Heute wird Hans-Jochen Vogel 90 Jahre alt. Er lebt seit einigen Jahren mit seiner Frau in einem Seniorenstift. Das Gespräch, das er vor einigen Jahren BR2 gab, ist absolut hörenswert. Ich habe nicht immer mit ihm übereingestimmt, aber ich habe ihn immer respektiert. Es fallen einem vielleicht ein Dutzend anderer Politiker ein, die ein ähnliches Format hatten wie er.
Bei Politikern wie »Jockel« Vogel merkt man erst spät, dass sie etwas richtig machen. Als junger Mensch misstraut man (ich) solchen Gestalten. Erinnert einen wohl zu sehr an die Schulerlebnisse, die penetranten Paucker.
Ich hab mit dem Älter-Werden gemerkt, dass man vergleichbare Persönlichkeiten später besser würdigen kann. Und noch später, wie wichtig die selbständigen ideologiefreien Köpfe in der Parteienlandschaft sind.
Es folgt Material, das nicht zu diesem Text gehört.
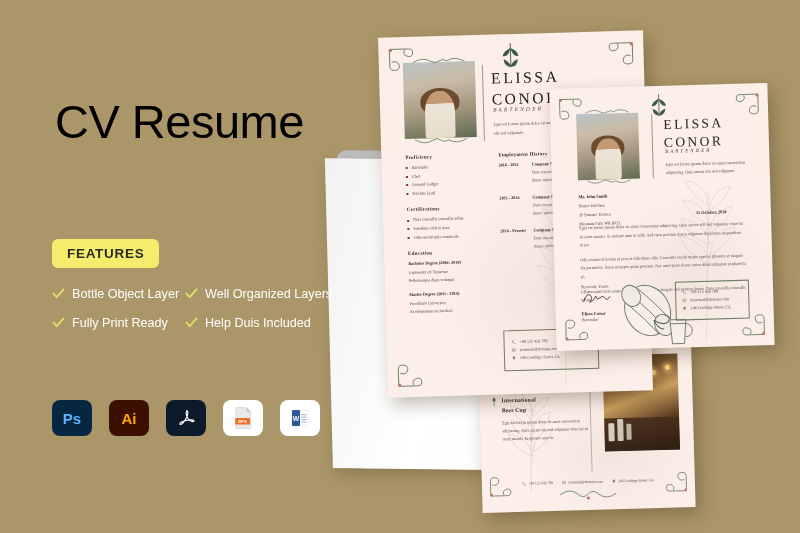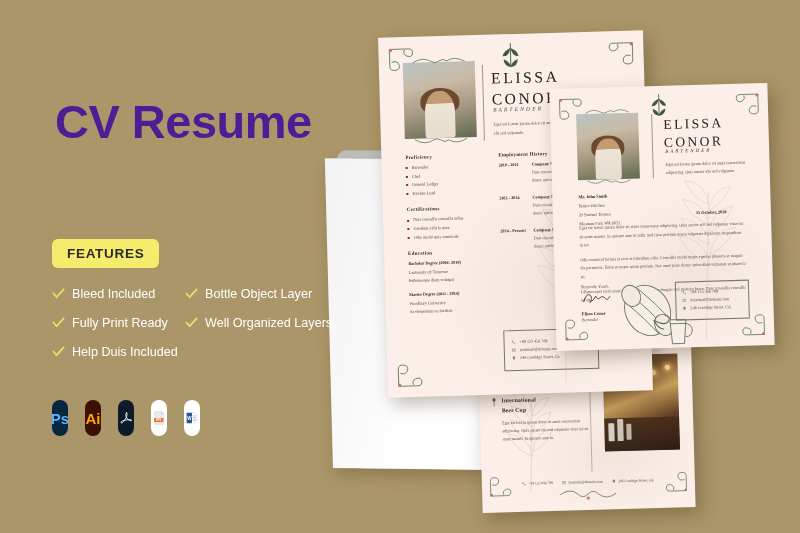--- a/index.html
+++ b/index.html
@@ -9,23 +9,23 @@
     font-family:"Liberation Sans", sans-serif;
     position:relative;
   }
 
   
   .left-panel { position:absolute; left:0; top:0; width:360px; height:533px; }
 
   .promo-title {
     position:absolute; left:55px; top:97px;
     width:300px;
-    color:#4c1d95;
+    color:#000000;
     font-size:47px;
-    font-weight:bold;
+    font-weight:normal;
     line-height:1.06;
     letter-spacing:-0.5px;
   }
 
   .features-badge {
     position:absolute; left:52px; top:239px;
     background:#f5ec6e;
     color:#2b2b22;
     font-size:13.5px;
     font-weight:bold;
@@ -53,21 +53,21 @@
     font-size:12.6px;
     font-weight:500;
     white-space:nowrap;
   }
 
   .app-icons {
     position:absolute; left:52px; top:400px;
     display:flex; gap:17px;
   }
   .app-icon {
-    width:16px; height:36px;
+    width:40px; height:36px;
     border-radius:8px;
     display:flex; align-items:center; justify-content:center;
     font-size:15px; font-weight:bold;
     position:relative;
     overflow:hidden;
   }
   .icon-ps { background:#07263f; color:#5cb4ff; font-family:"Liberation Sans",sans-serif; }
   .icon-ai { background:#3b1000; color:#ffa400; }
   .icon-pdf { background:#0c1a2c; }
   .icon-eps { background:#ffffff; }
@@ -789,39 +789,33 @@
     <span>CV Resume</span><br>
   </div>
 
   <div class="features-badge">FEATURES</div>
 
   <div class="features-grid">
     <div class="feature-item">
       <svg class="check-icon" viewBox="0 0 14 14">
           <path d="M1.5 7 L5 11 L12.5 2.5" fill="none" stroke="#e3dd6a" stroke-width="2" stroke-linecap="round" stroke-linejoin="round"></path>
         </svg>
-      <span class="feature-label">Bleed Included</span>
+      <span class="feature-label">Bottle Object Layer</span>
     </div>
     <div class="feature-item">
       <svg class="check-icon" viewBox="0 0 14 14">
           <path d="M1.5 7 L5 11 L12.5 2.5" fill="none" stroke="#e3dd6a" stroke-width="2" stroke-linecap="round" stroke-linejoin="round"></path>
         </svg>
-      <span class="feature-label">Bottle Object Layer</span>
+      <span class="feature-label">Well Organized Layers</span>
     </div>
     <div class="feature-item">
       <svg class="check-icon" viewBox="0 0 14 14">
           <path d="M1.5 7 L5 11 L12.5 2.5" fill="none" stroke="#e3dd6a" stroke-width="2" stroke-linecap="round" stroke-linejoin="round"></path>
         </svg>
       <span class="feature-label">Fully Print Ready</span>
-    </div>
-    <div class="feature-item">
-      <svg class="check-icon" viewBox="0 0 14 14">
-          <path d="M1.5 7 L5 11 L12.5 2.5" fill="none" stroke="#e3dd6a" stroke-width="2" stroke-linecap="round" stroke-linejoin="round"></path>
-        </svg>
-      <span class="feature-label">Well Organized Layers</span>
     </div>
     <div class="feature-item">
       <svg class="check-icon" viewBox="0 0 14 14">
           <path d="M1.5 7 L5 11 L12.5 2.5" fill="none" stroke="#e3dd6a" stroke-width="2" stroke-linecap="round" stroke-linejoin="round"></path>
         </svg>
       <span class="feature-label">Help Duis Included</span>
     </div>
   </div>
 
   <div class="app-icons">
Als Vergleich fällt mir spontan Ilse Aigner aus Bayern ein, die ich sehr schätze. Ihre Karriere wird ähnlich verlaufen wie die von Vogel. Es ist wohl wirklich eine Typ- und Charakterfrage, fast schon im Sinne von Nietzsche, ob ein Mensch »Überzeugendes«, d.h. gleichermaßen ihn und im Anschluss erfolgreich andere Überzeugendes, für etwas »Wahres« hält. Ich glaube, die Leidenschaft, das Eine für das Andere zu halten, kann ein Volk in der Theologie und in der Politik in die Hölle führen. In Deutschland von langer Hand erprobt.
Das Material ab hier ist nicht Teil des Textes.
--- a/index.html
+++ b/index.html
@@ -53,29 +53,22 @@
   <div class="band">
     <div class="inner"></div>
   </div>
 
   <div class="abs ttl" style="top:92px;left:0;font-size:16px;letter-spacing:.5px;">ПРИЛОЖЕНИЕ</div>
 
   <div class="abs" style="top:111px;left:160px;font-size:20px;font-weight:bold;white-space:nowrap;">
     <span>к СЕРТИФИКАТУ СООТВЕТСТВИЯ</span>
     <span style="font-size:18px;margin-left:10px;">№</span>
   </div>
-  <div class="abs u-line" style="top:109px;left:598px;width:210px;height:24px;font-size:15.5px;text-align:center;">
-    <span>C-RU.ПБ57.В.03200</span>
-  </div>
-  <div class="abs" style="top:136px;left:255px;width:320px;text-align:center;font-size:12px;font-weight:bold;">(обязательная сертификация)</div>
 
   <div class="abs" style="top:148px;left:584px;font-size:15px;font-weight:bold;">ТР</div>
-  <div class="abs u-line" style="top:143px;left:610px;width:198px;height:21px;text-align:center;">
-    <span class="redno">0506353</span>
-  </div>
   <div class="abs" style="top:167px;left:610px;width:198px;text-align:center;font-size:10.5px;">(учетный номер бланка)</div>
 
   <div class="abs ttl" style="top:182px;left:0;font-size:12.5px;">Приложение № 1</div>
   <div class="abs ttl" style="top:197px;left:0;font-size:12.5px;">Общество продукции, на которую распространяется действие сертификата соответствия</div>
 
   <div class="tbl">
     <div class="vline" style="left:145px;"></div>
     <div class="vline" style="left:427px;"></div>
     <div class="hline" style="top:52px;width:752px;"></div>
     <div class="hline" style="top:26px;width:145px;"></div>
(Und da meinte dieses Gelichter doch glatt, nach Hitler wäre man aus dem Schneider. Nach Hitler, gestattet mir den paradoxen Vergleich, ist sozialpsychologisch gar nicht mal so viel günstiger wie »nach Luther«. Es ist die schiere Verführbarkeit, die sich nicht ändert.)
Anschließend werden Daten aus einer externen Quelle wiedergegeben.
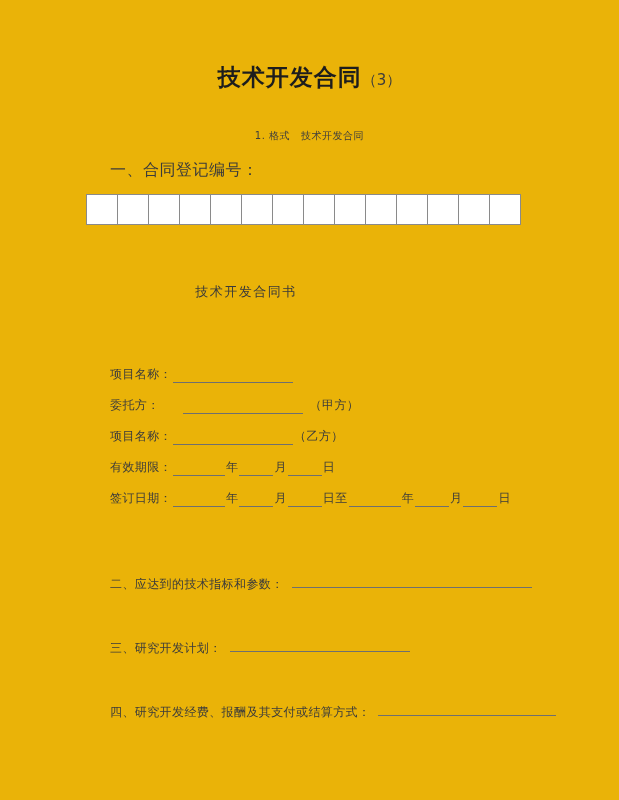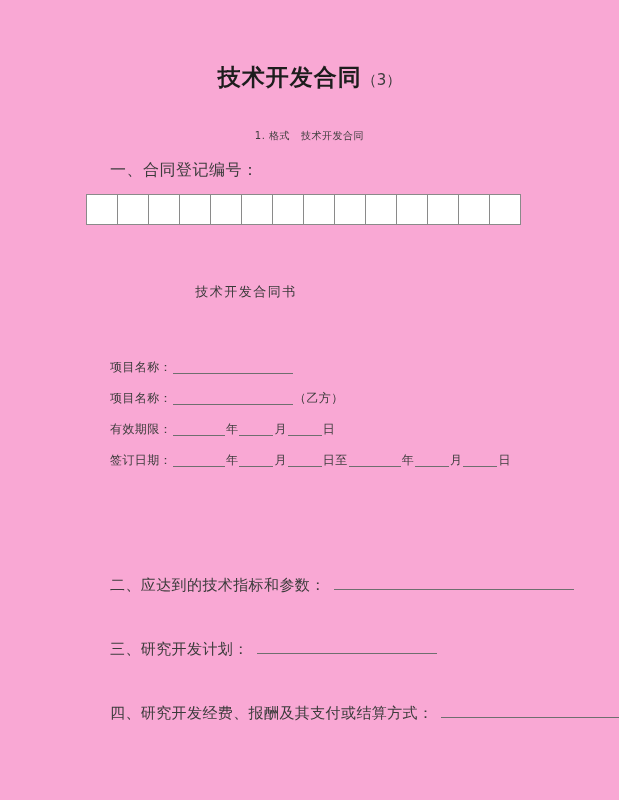--- a/index.html
+++ b/index.html
@@ -12,21 +12,21 @@
     height: 800px;
     position: relative;
     font-family: "DejaVu Sans", "Liberation Sans", sans-serif;
     color: #3a3a3a;
     overflow: hidden;
   }
 
   .page {
     position: absolute;
     inset: 0;
-    background: #f9a8d4;
+    background: #eab308;
   }
 
   
   .doc-title {
     position: absolute;
     top: 62px;
     left: 0;
     width: 619px;
     text-align: center;
     font-size: 23px;
@@ -100,21 +100,21 @@
   
   .form-fields {
     position: absolute;
     top: 352px;
     left: 110px;
     width: 460px;
   }
   .field-row {
     height: 31px;
     display: flex;
-    align-items: center;
+    align-items: flex-end;
     font-size: 12px;
     color: #3b3b3b;
     letter-spacing: 0.4px;
     white-space: nowrap;
   }
   .field-label { display: inline-block; }
   .blank {
     display: inline-block;
     border-bottom: 1px solid #6f6f6f;
     height: 12px;
@@ -125,21 +125,21 @@
   .blank.w-short  { width: 52px; }
   .blank.w-tiny   { width: 34px; }
   .field-suffix { display: inline-block; }
   .gap-a { display: inline-block; width: 22px; }
   .gap-b { display: inline-block; width: 6px; }
 
   
   .numbered-section {
     position: absolute;
     left: 110px;
-    font-size: 15px;
+    font-size: 12px;
     color: #3b3b3b;
     letter-spacing: 0.4px;
     white-space: nowrap;
     display: flex;
     align-items: baseline;
   }
   .numbered-section .rule {
     display: inline-block;
     border-bottom: 1px solid #6f6f6f;
     height: 10px;
@@ -184,20 +184,27 @@
 
   <div class="book-title">技术开发合同书</div>
 
   <div class="form-fields">
 
     <div class="field-row">
       <span class="field-label">项目名称：</span>
       <span class="blank w-long"></span>
     </div>
 
+    <div class="field-row">
+      <span class="field-label">委托方：</span>
+      <span class="gap-a"></span>
+      <span class="blank w-long"></span>
+      <span class="gap-b"></span>
+      <span class="field-suffix">（甲方）</span>
+    </div>
 
     <div class="field-row">
       <span class="field-label">项目名称：</span>
       <span class="blank w-long"></span>
       <span class="field-suffix">（乙方）</span>
     </div>
 
 
     <div class="field-row">
       <span class="field-label">有效期限：</span>

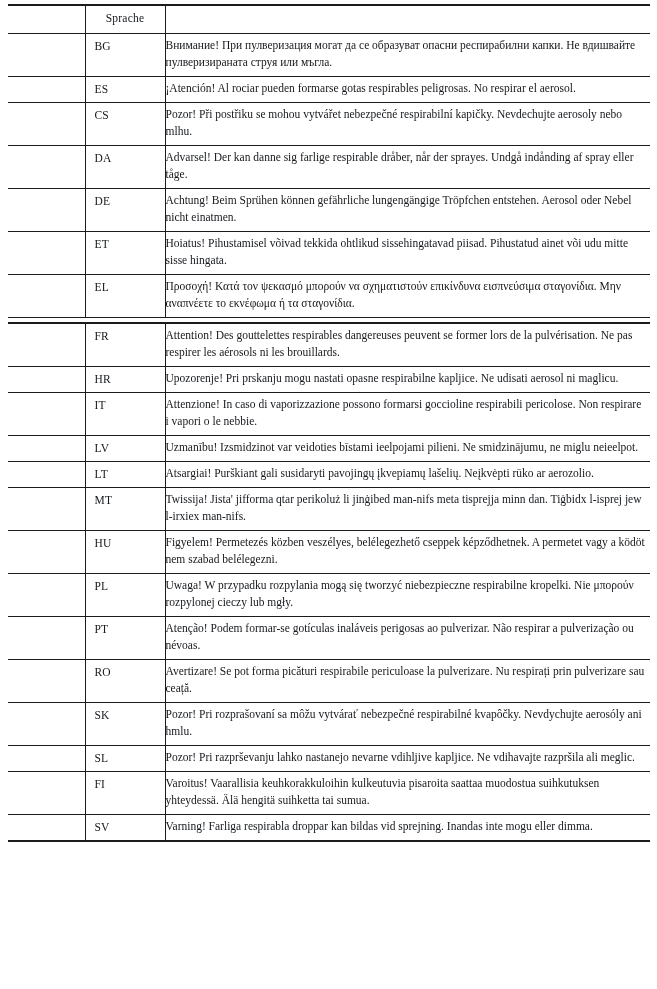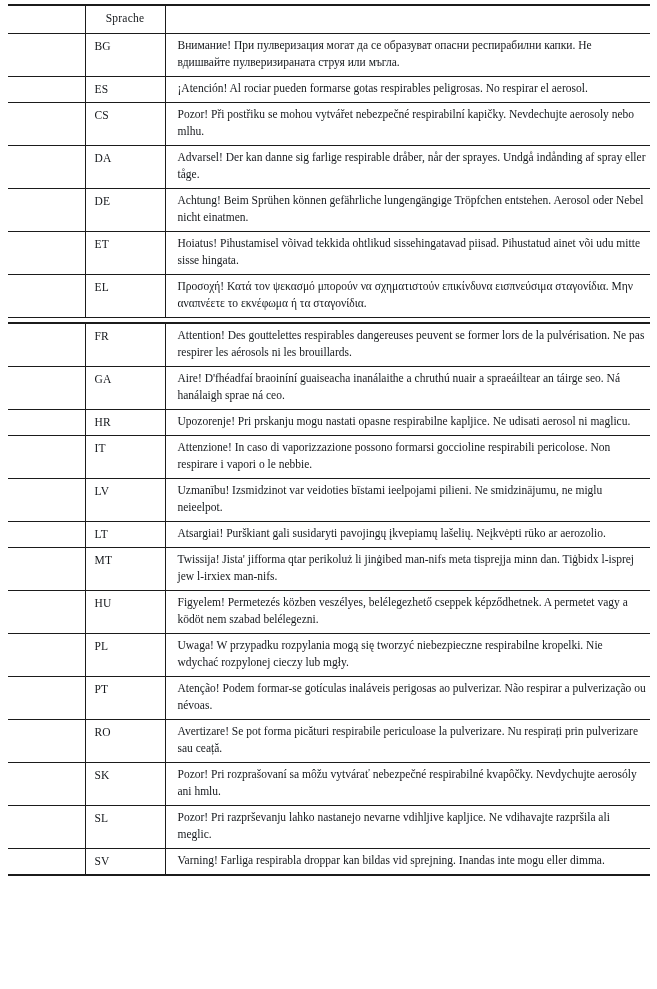--- a/index.html
+++ b/index.html
@@ -41,21 +41,21 @@
   }
   td.cell-empty{
     border-right:1px solid var(--border-color);
   }
   td.cell-code{
     border-right:1px solid var(--border-color);
     padding:4px 4px 4px 9px;
     letter-spacing:0.2px;
   }
   td.cell-text{
-    padding:3px 4px 5px 12px;
+    padding:3px 4px 5px 0;
   }
   tr.header-row td{
     height:20px;
     padding-top:4px;
     padding-bottom:3px;
   }
   tr.header-row td.cell-code{
     text-align:center;
     padding-left:0;
     padding-right:0;
@@ -121,25 +121,20 @@
         <tr class="pagebreak">
           <td colspan="3"></td>
         </tr>
         <tr>
     <td class="cell-empty"></td>
     <td class="cell-code">FR</td>
     <td class="cell-text">Attention! Des gouttelettes respirables dangereuses peuvent se former lors de la pulvérisation. Ne pas respirer les aérosols ni les brouillards.</td>
   </tr>
         <tr>
     <td class="cell-empty"></td>
-    <td class="cell-code">GA</td>
-    <td class="cell-text">Aire! D'fhéadfaí braoiníní guaiseacha inanálaithe a chruthú nuair a spraeáiltear an táirge seo. Ná hanálaigh sprae ná ceo.</td>
-  </tr>
-        <tr>
-    <td class="cell-empty"></td>
     <td class="cell-code">HR</td>
     <td class="cell-text">Upozorenje! Pri prskanju mogu nastati opasne respirabilne kapljice. Ne udisati aerosol ni maglicu.</td>
   </tr>
         <tr>
     <td class="cell-empty"></td>
     <td class="cell-code">IT</td>
     <td class="cell-text">Attenzione! In caso di vaporizzazione possono formarsi goccioline respirabili pericolose. Non respirare i vapori o le nebbie.</td>
   </tr>
         <tr>
     <td class="cell-empty"></td>
@@ -157,21 +152,21 @@
     <td class="cell-text">Twissija! Jista' jifforma qtar perikoluż li jinġibed man-nifs meta tisprejja minn dan. Tiġbidx l-isprej jew l-irxiex man-nifs.</td>
   </tr>
         <tr>
     <td class="cell-empty"></td>
     <td class="cell-code">HU</td>
     <td class="cell-text">Figyelem! Permetezés közben veszélyes, belélegezhető cseppek képződhetnek. A permetet vagy a ködöt nem szabad belélegezni.</td>
   </tr>
         <tr>
     <td class="cell-empty"></td>
     <td class="cell-code">PL</td>
-    <td class="cell-text">Uwaga! W przypadku rozpylania mogą się tworzyć niebezpieczne respirabilne kropelki. Nie wdychać rozpylonej cieczy lub mgły.</td>
+    <td class="cell-text">Uwaga! W przypadku rozpylania mogą się tworzyć niebezpieczne respirabilne kropelki. Nie μπορούν rozpylonej cieczy lub mgły.</td>
   </tr>
         <tr>
     <td class="cell-empty"></td>
     <td class="cell-code">PT</td>
     <td class="cell-text">Atenção! Podem formar-se gotículas inaláveis perigosas ao pulverizar. Não respirar a pulverização ou névoas.</td>
   </tr>
         <tr>
     <td class="cell-empty"></td>
     <td class="cell-code">RO</td>
     <td class="cell-text">Avertizare! Se pot forma picături respirabile periculoase la pulverizare. Nu respirați prin pulverizare sau ceață.</td>
@@ -181,18 +176,23 @@
     <td class="cell-code">SK</td>
     <td class="cell-text">Pozor! Pri rozprašovaní sa môžu vytvárať nebezpečné respirabilné kvapôčky. Nevdychujte aerosóly ani hmlu.</td>
   </tr>
         <tr>
     <td class="cell-empty"></td>
     <td class="cell-code">SL</td>
     <td class="cell-text">Pozor! Pri razprševanju lahko nastanejo nevarne vdihljive kapljice. Ne vdihavajte razpršila ali meglic.</td>
   </tr>
         <tr>
     <td class="cell-empty"></td>
+    <td class="cell-code">FI</td>
+    <td class="cell-text">Varoitus! Vaarallisia keuhkorakkuloihin kulkeutuvia pisaroita saattaa muodostua suihkutuksen yhteydessä. Älä hengitä suihketta tai sumua.</td>
+  </tr>
+        <tr>
+    <td class="cell-empty"></td>
     <td class="cell-code">SV</td>
     <td class="cell-text">Varning! Farliga respirabla droppar kan bildas vid sprejning. Inandas inte mogu eller dimma.</td>
   </tr>
       </tbody>
   </table>
 </div>
 
 </body></html>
Ihre Bemerkungen sind wie immer sehr erfrischend. Ja, es geht mir auch so: Ich habe auch erst später gemerkt, was man an Vogel »hatte«. Und auf Ilse Aigner wäre ich nie gekommen.
aber als Kandidat war er einfach überfordert
Ich bezweifle, dass in der Situation damals irgendein Kandidat eine Chance gehabt hätte. Vogels Aufgabe war es, die SPD wieder zu »sortieren«, die Gräben der Schmidt-Zeit zu schließen und die Übergabe der Führung an die »Enkel« vorzubereiten. Ich glaube nicht, dass er das schlecht gemacht hat.
Es ist schon interessant: In wenigen Monaten hatte die SPD sich in der Nachrüstungsdebatte um 180 Grad gedreht (und Schmidt nachträglich desavouiert). Und trotzdem wurde der von allen ungeliebte und verspottete Kohl mit 48,8% gewählt. Was immer unter den Tisch gefallen ist: Vogel hatte im Vergleich zu 1980 nur rund 5%-Punkte verloren. Was er nicht aufhalten konnte, war der Aufstieg der Grünen. Die hatte Schmidt vollkommen unterschätzt und geglaubt, sie ignorieren zu können.
Man kann streiten, ob die Übergabe an die »Enkel« gelungen ist bzw. ob es überhaupt möglich war, sie zu organisieren. Der größte Schock für die SPD war sicherlich, dass bei den Wahlen 1990 Lafontaine derart abgestraft wurde.